In Utthita Hasta Padangusthasana, there are 4 sections to perform in this asana. They are performed steps by steps to help us hold one of our legs in elevation. However, many people have tight or inflexible hamstrings that hinder them in extending the leg. So, there are exercises that can help us can get into this asana better.
- Leg stretching
If you have tight hamstrings, it would be difficult to extend the leg as the hamstring will be lengthen intensively in this asana. Use the wall as a support, raise one leg to the wall to a level where the leg can extend without any pain in the hamstring. Press the elevated leg against the wall and hold on this position for 30 seconds. Repeat the same sequence on the same leg for another 5 times and each time try to bring the elevated leg higher.
- Supta Hasta Padangusthasana
This asana is quite similar to Utthita Hasta Padangusthasana, except that we are laying down without the gravitational pull that will topple our balance. This will helps to lengthen our hamstrings and work on the hip flexion.

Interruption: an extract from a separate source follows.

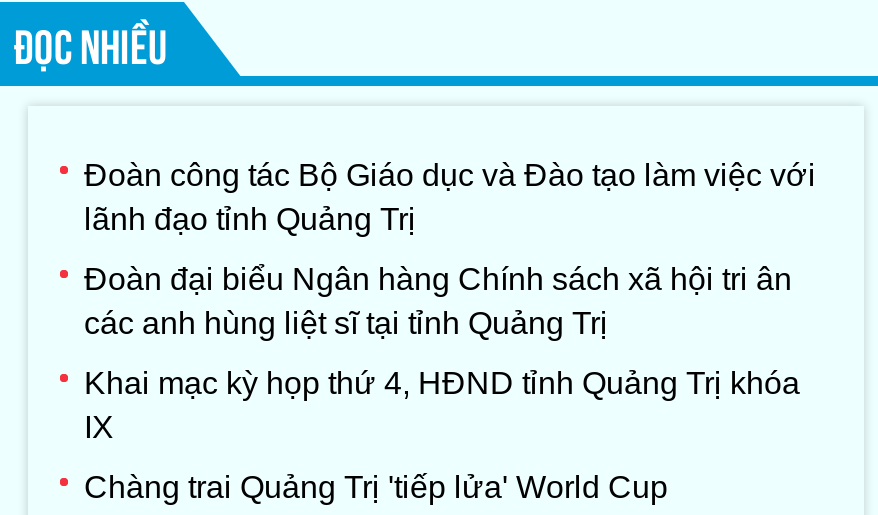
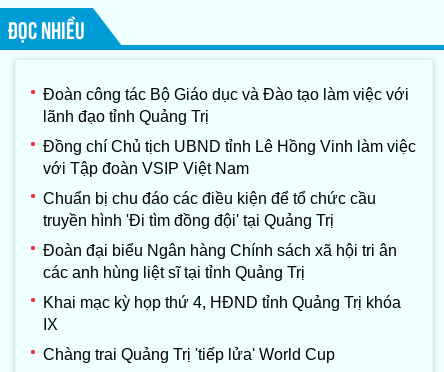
none -> [43,138,416,229] Đồng chí Chủ tịch UBND tỉnh Lê Hồng Vinh làm việc | với Tập đoàn VSIP Việt Nam | Chuẩn bị chu đáo các điều kiện để tổ chức cầu | truyền hình 'Đi tìm đồng đội' tại Quảng Trị

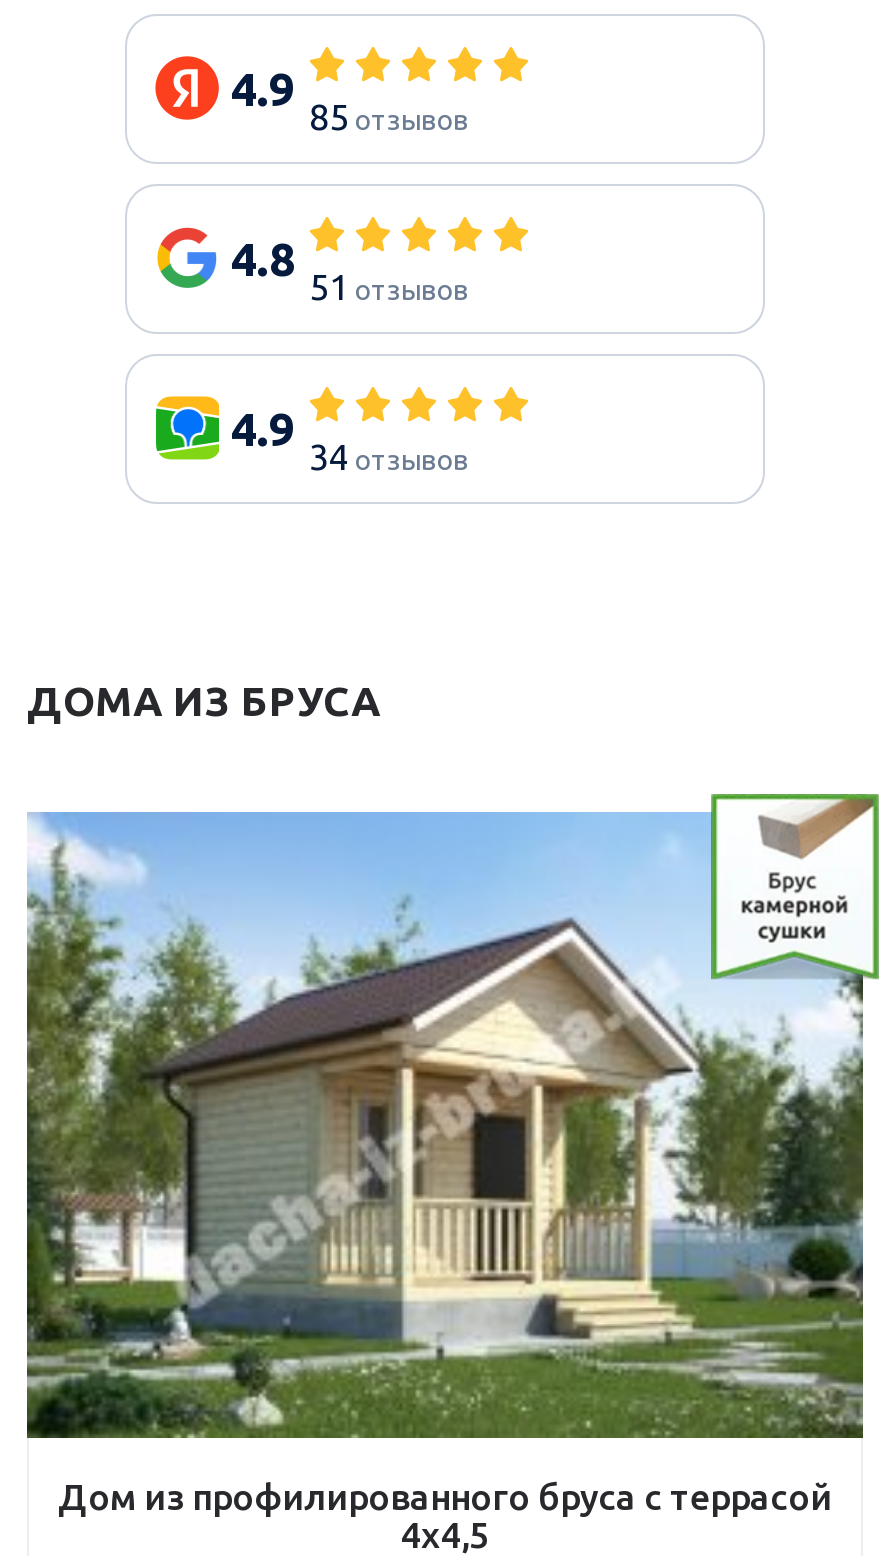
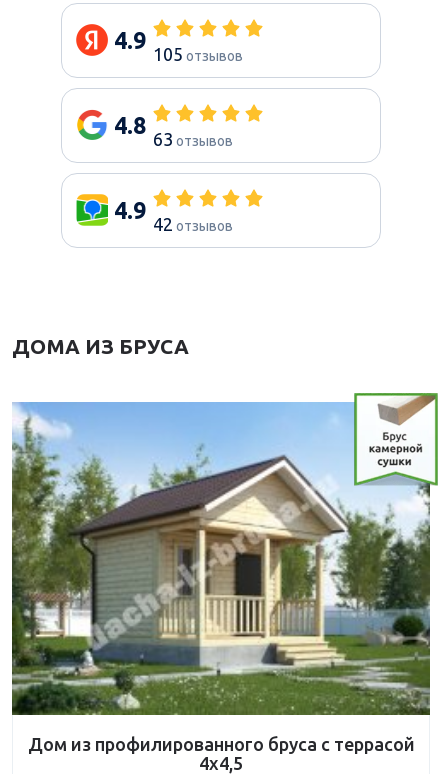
[309,96,469,136] 85 отзывов -> [153,44,243,64] 105 отзывов
[309,266,469,306] 51 отзывов -> [153,129,233,149] 63 отзывов
[309,435,469,475] 34 отзывов -> [153,214,233,234] 42 отзывов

As core is important to hold keep our balance in this asana, plank is highly recommended. Intensity can be applied by doing raising one arm and one leg off the ground.
Now to get into the pose:
- Stand in Tadasana
- Take a point on eye level as your gazing point
- Inhale slightly bend your left leg and lifting up your right leg. As your right leg is lifting, wrap the right toe with you thumb, index and middle fingers.
- Slowly find your balance and stand up straight with your right leg extend to the front and keep the back straight. It is more important to keep your back straight then trying to straighten the leg fully. Hold here for 5 breaths.
- On next inhalation, bring the leg out to the right and look over to your left shoulder. Hold here for 5 breaths.
- Next, inhale as you bring your right leg back to the centre and holding the side of the foot with both hands. If you can, pull your leg higher or just stay at your comfortable position. Hold for 5 breaths.
- Lastly, inhale and let go of your hands and let the right leg stay elevated in the air. Squeezing in your abdominal muscles and your quads to stablize and keeping the right leg elevated.
If you are facing problems in this asana, you can always stand against the wall to practice your balancing. Or use a yoga strap to help you hold the elevated leg if you can reach your toe.